*Assignment*
Every entry is to be transcribed as it stands. Images stay out.
Top of Listed entries
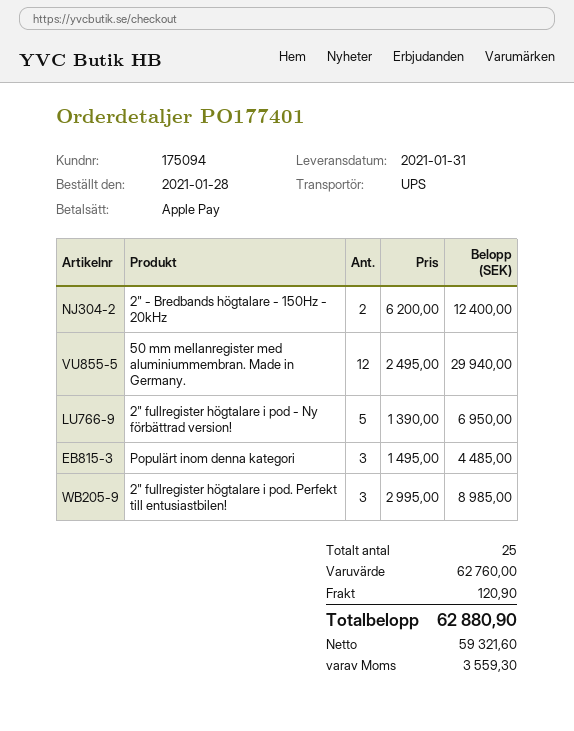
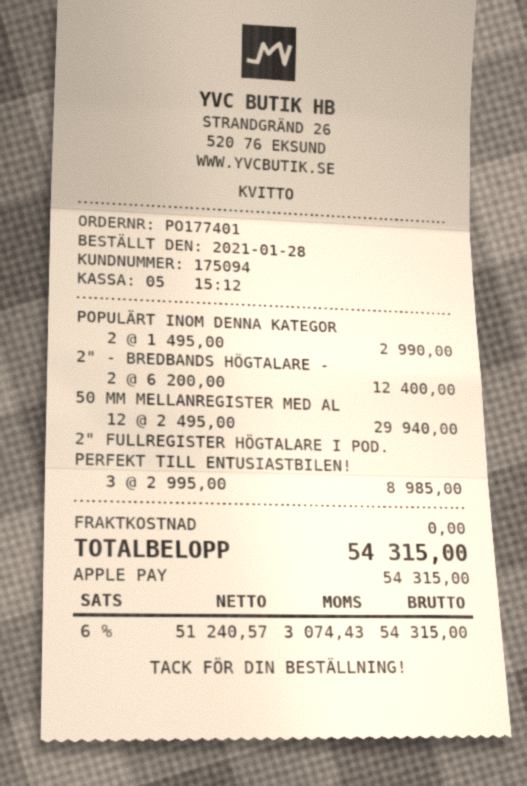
2" fullregister högtalare i pod - Ny förbättrad version!: 5 x 1390.00 = 6950.00 -> none
Populärt inom denna kategori: 3 x 1495.00 = 4485.00 -> 2 x 1495.00 = 2990.00
shipping: 120.90 -> 0.00
net: 59321.60 -> 51240.57
tax: 3559.30 -> 3074.43
total: 62880.90 -> 54315.00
Bottom of Listed entries
*Exercise answer*
2" fullregister högtalare i pod - Ny förbättrad version!: 5 x 1390.00 = 6950.00 -> none
Populärt inom denna kategori: 3 x 1495.00 = 4485.00 -> 2 x 1495.00 = 2990.00
shipping: 120.90 -> 0.00
net: 59321.60 -> 51240.57
tax: 3559.30 -> 3074.43
total: 62880.90 -> 54315.00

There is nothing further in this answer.